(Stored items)
+ + + +
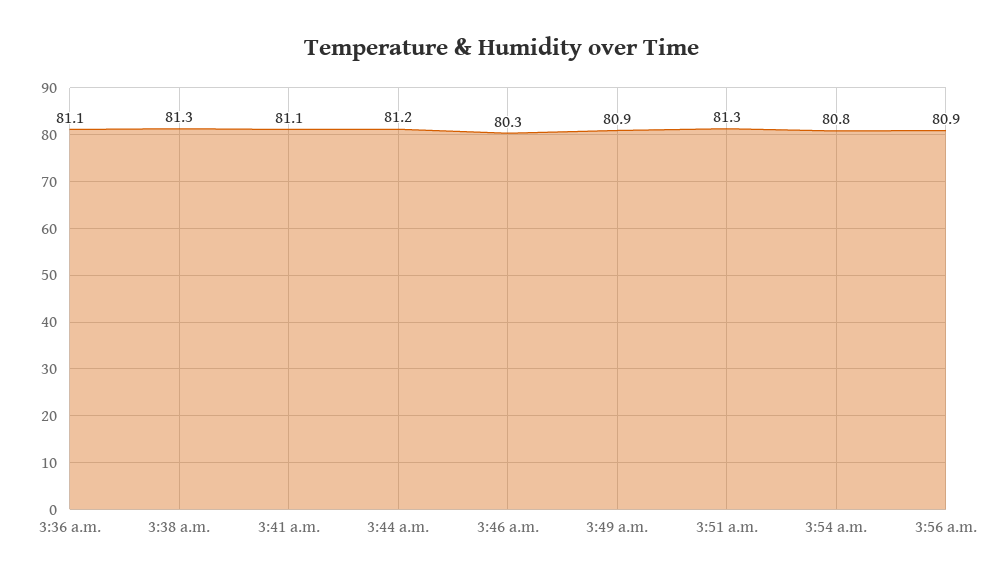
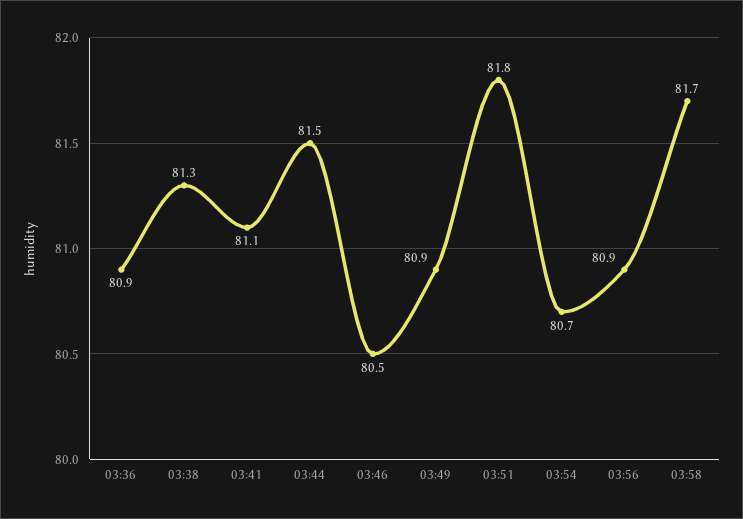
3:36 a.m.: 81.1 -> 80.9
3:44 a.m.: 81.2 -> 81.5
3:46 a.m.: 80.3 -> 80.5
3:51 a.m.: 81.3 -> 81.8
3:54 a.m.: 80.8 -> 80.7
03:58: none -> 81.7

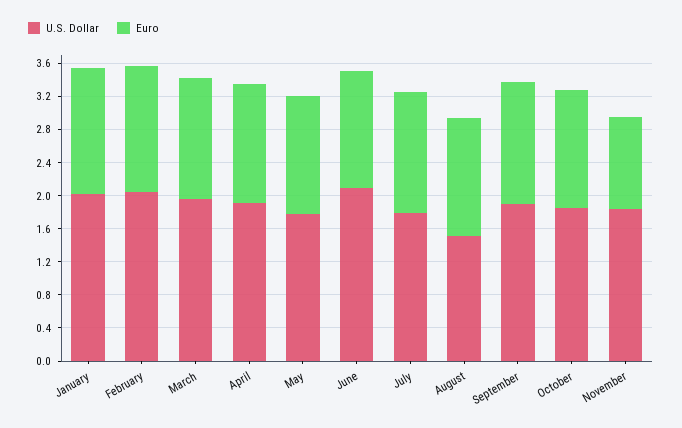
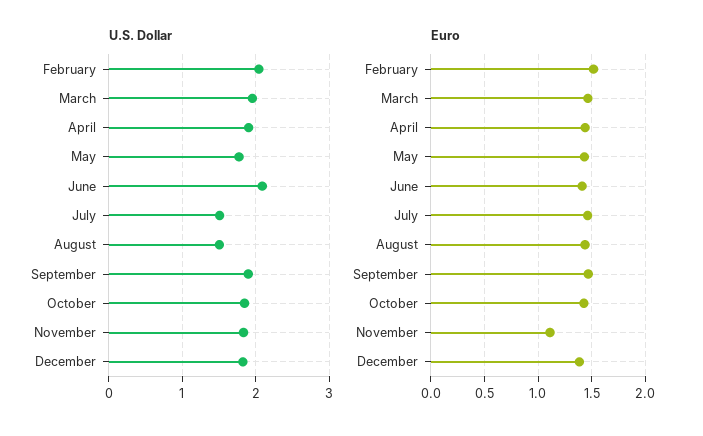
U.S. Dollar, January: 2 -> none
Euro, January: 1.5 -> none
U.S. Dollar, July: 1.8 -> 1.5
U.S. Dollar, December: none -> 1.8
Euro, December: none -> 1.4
+ + + +
Leave the images behind and write out every entry exactly.

Task response:
3:36 a.m.: 81.1 -> 80.9
3:44 a.m.: 81.2 -> 81.5
3:46 a.m.: 80.3 -> 80.5
3:51 a.m.: 81.3 -> 81.8
3:54 a.m.: 80.8 -> 80.7
03:58: none -> 81.7

U.S. Dollar, January: 2 -> none
Euro, January: 1.5 -> none
U.S. Dollar, July: 1.8 -> 1.5
U.S. Dollar, December: none -> 1.8
Euro, December: none -> 1.4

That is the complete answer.